Paradoxalmente, porém,
é a “tropa”, - pisoteada pelo Poder Executivo, pelo Poder Judiciário e pelo
Poder Legislativo, como se fosse descendente do “Coisa-ruim”, - é a “tropa” que
morre diariamente como lixo descartável, nem reciclável, já que o manancial é
amplo, a fila de miseráveis atrás de emprego é imensa. Sim, e é com essa “tropa”

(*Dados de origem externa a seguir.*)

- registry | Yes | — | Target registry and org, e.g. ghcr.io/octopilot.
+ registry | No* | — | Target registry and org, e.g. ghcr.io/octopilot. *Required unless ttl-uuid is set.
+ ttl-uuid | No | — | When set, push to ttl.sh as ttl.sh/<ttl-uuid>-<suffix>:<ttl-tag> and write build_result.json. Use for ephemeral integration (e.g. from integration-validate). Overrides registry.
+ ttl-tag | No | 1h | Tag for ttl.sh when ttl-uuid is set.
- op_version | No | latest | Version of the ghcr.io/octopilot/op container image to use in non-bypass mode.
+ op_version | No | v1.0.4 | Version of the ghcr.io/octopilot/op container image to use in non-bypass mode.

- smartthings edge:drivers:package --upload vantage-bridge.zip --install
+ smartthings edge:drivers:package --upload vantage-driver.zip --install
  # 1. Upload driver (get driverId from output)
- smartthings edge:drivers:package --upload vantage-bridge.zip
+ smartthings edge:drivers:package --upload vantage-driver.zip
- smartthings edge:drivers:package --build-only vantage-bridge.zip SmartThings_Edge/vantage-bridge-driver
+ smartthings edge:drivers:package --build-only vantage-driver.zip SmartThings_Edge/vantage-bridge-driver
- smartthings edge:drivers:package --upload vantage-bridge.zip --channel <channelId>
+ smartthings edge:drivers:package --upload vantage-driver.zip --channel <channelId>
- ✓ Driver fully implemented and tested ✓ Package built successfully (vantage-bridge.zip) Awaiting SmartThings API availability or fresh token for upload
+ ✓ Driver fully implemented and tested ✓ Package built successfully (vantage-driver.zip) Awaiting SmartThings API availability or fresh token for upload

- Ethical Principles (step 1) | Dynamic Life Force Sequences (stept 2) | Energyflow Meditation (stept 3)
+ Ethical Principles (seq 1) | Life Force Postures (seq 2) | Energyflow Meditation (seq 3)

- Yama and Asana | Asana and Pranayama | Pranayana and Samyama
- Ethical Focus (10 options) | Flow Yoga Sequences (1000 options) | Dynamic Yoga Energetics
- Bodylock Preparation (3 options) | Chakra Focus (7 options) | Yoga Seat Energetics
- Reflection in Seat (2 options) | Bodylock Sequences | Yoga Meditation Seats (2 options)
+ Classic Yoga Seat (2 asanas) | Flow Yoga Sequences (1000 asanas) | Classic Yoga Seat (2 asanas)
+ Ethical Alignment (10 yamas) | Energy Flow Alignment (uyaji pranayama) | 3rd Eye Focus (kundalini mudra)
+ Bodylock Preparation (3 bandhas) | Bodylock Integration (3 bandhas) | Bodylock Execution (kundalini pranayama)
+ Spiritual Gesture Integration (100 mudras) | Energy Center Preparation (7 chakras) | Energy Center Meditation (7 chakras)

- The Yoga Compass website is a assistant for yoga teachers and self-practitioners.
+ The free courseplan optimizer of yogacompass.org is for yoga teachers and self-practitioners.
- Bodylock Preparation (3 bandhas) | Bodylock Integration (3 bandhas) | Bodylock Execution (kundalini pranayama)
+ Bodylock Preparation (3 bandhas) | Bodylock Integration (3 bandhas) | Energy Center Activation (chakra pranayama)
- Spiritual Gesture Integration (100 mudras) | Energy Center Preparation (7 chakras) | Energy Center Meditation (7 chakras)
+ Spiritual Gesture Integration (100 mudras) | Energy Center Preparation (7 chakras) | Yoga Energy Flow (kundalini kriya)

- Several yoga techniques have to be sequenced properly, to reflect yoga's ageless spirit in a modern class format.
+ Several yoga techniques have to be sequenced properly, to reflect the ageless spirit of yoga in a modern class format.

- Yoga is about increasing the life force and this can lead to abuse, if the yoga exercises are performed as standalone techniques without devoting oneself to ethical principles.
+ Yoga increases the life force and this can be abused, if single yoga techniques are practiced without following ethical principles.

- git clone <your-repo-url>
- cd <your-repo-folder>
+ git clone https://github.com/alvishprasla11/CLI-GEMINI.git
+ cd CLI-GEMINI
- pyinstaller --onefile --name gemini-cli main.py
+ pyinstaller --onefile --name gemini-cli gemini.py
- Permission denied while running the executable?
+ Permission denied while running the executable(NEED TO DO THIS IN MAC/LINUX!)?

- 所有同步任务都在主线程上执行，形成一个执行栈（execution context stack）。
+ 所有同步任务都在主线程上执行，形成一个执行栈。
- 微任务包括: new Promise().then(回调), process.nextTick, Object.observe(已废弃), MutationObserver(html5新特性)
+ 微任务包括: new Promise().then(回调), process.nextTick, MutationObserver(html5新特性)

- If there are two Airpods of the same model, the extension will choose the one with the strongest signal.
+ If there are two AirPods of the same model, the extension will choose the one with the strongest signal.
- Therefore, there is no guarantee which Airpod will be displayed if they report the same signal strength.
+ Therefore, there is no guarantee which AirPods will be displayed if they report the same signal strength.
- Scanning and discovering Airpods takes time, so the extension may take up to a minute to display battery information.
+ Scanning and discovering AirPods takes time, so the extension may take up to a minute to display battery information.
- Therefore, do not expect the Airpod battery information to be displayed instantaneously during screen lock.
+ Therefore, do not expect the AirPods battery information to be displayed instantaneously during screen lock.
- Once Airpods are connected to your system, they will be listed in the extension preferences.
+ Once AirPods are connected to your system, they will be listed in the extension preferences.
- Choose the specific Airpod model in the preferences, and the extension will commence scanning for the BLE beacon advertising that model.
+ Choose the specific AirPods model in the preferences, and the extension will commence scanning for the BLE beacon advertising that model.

que se pretende vencer a sofisticada, numerosa e rica criminalidade do tráfico
e suas infindáveis conexões. E quando se fala em conexões há de se entender seus
tentáculos abraçando amigavelmente o sistema situacional e se embrenhando entre
os poderes, inclusive, claro, o segmento policial. A este, coitado, resta
morrer em valentia, como o cão Bruttus, ou se submeter ao medo ou à cobiça, rendendo-se,
mesma cobiça que permeia como peste a tessitura social pátria, o que dispensa
maiores comentários.
Deduz-se, pois, que
o ano de 2018 será trevoso, sim! E não será a PMERJ, - esta que aqui esmiuçamos
temeridade, esta que seus integrantes pensam que a conduzem, mas são conduzidos
por uma cultura secular, - não será esta PMERJ capaz de ser suficientemente “Bombril”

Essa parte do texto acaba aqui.